** Exercise material follows **

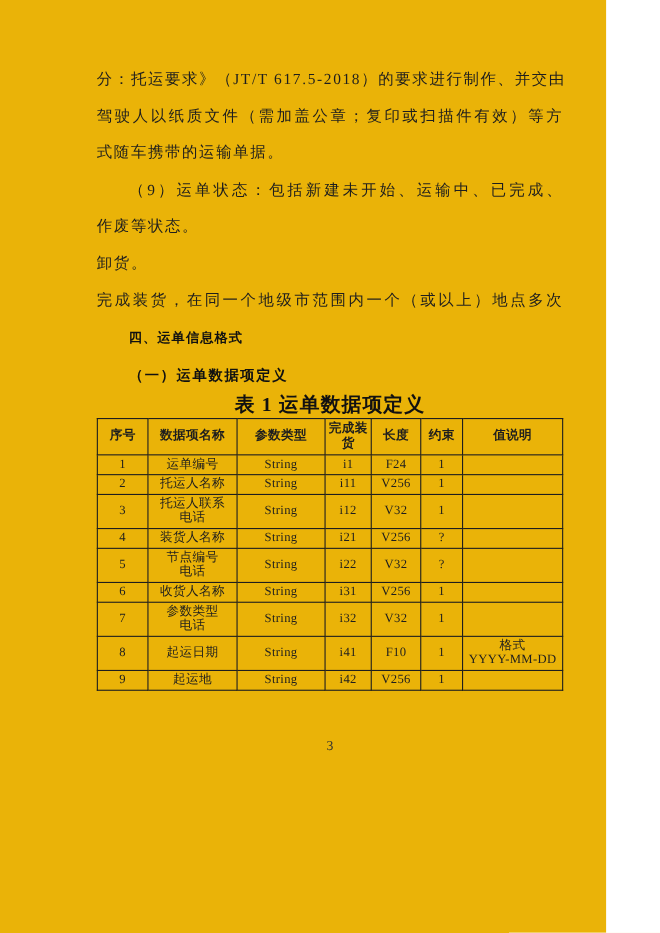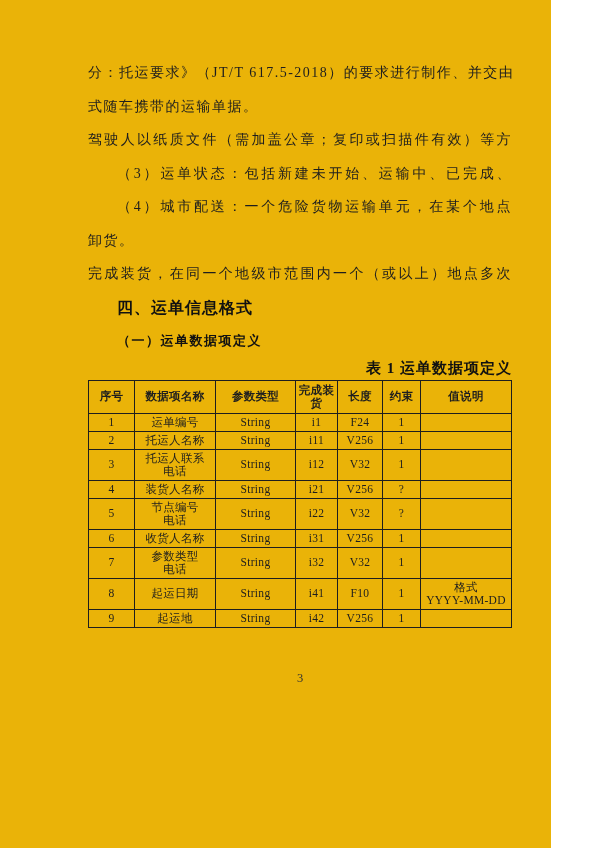"式随车携带的运输单据。" div.line { order: before "驾驶人以纸质文件（需加盖公章；复印或扫描件有效）等方" -> after "驾驶人以纸质文件（需加盖公章；复印或扫描件有效）等方" }
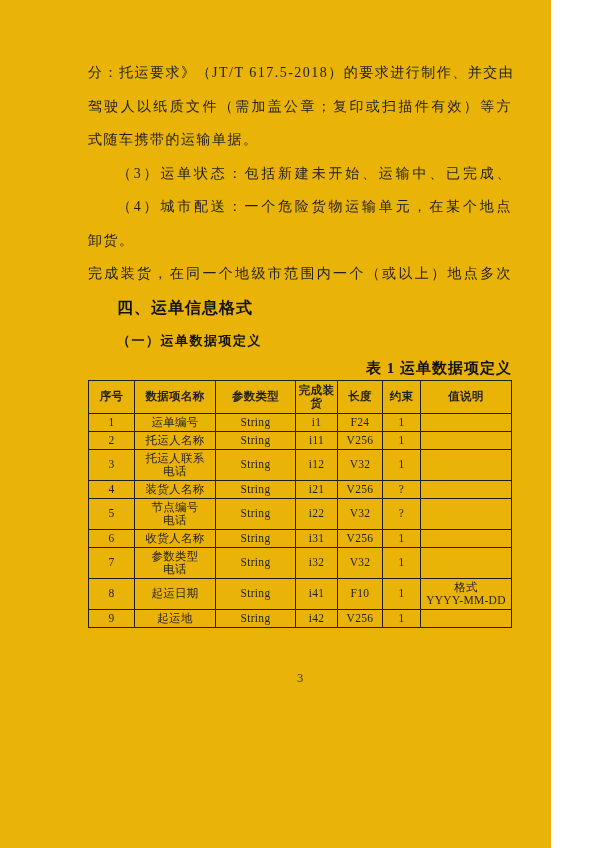"（3）运单状态：包括新建未开始、运输中、已完成、" div.line { text: 3 -> 9 }
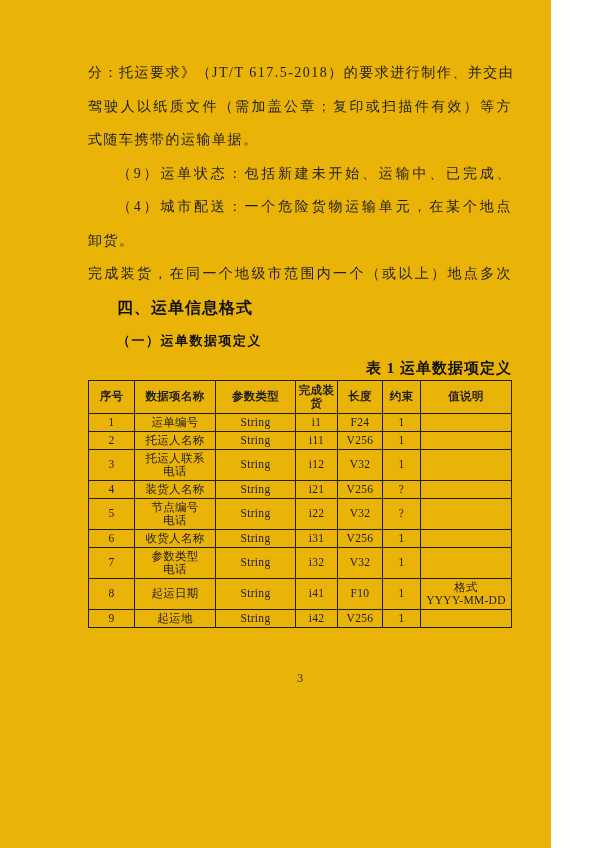"作废等状态。" div.line { html: none -> <div>作废等状态。</div> }
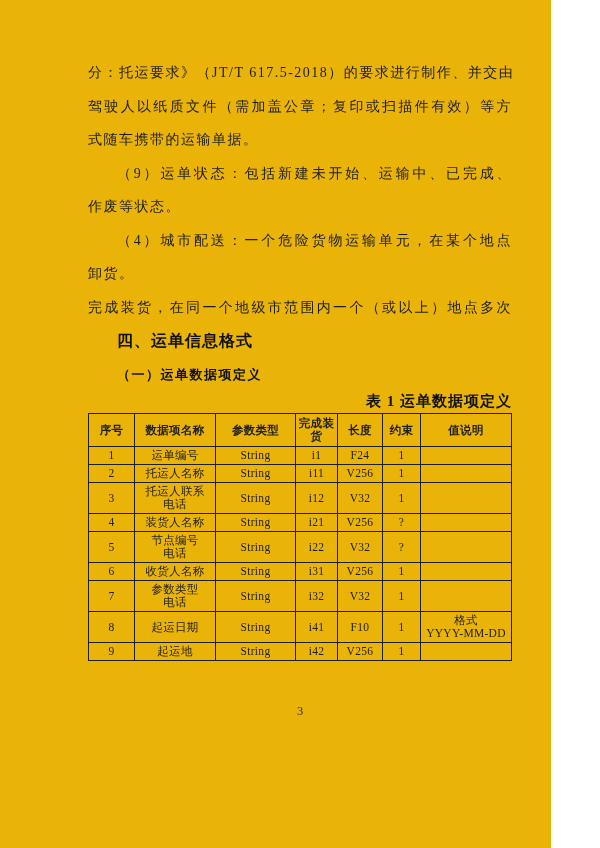"（4）城市配送：一个危险货物运输单元，在某个地点" div.line { html: <div>（4）城市配送：一个危险货物运输单元，在某个地点</div> -> none }
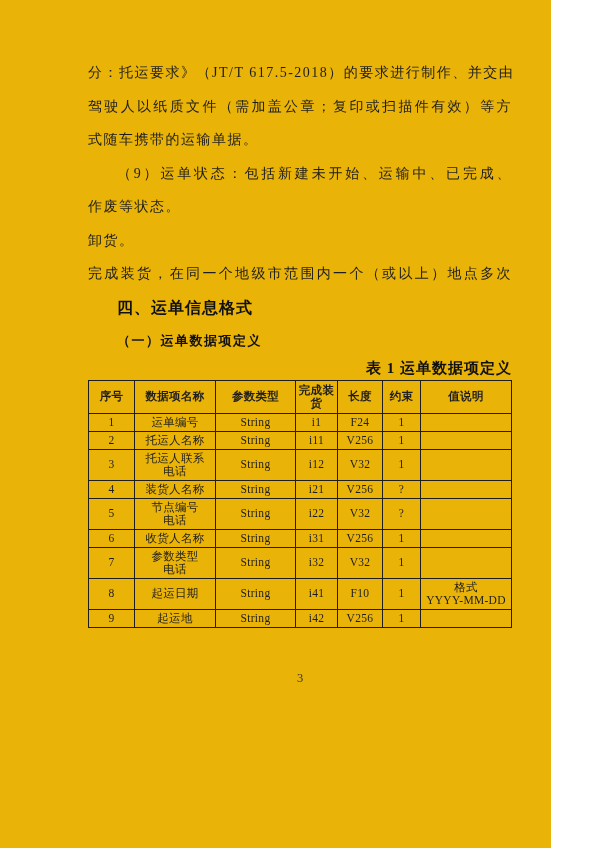"四、运单信息格式" .heading-1 { font-size: 16px -> 12px }
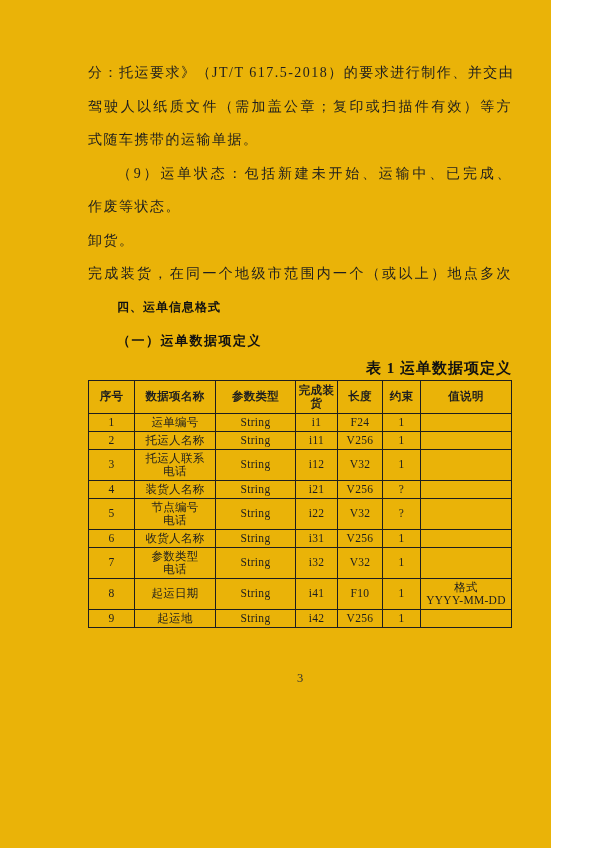"表 1 运单数据项定义" .table-caption { font-size: 15px -> 18px; text-align: right -> center }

** End of Exercise material **

__Prompt__. What is needed is an exact repetition of every line from the line with "text: 3 -> 9" to the end of the data above, both ends included, with no pictures.

__Reply__.
"（3）运单状态：包括新建未开始、运输中、已完成、" div.line { text: 3 -> 9 }
"作废等状态。" div.line { html: none -> <div>作废等状态。</div> }
"（4）城市配送：一个危险货物运输单元，在某个地点" div.line { html: <div>（4）城市配送：一个危险货物运输单元，在某个地点</div> -> none }
"四、运单信息格式" .heading-1 { font-size: 16px -> 12px }
"表 1 运单数据项定义" .table-caption { font-size: 15px -> 18px; text-align: right -> center }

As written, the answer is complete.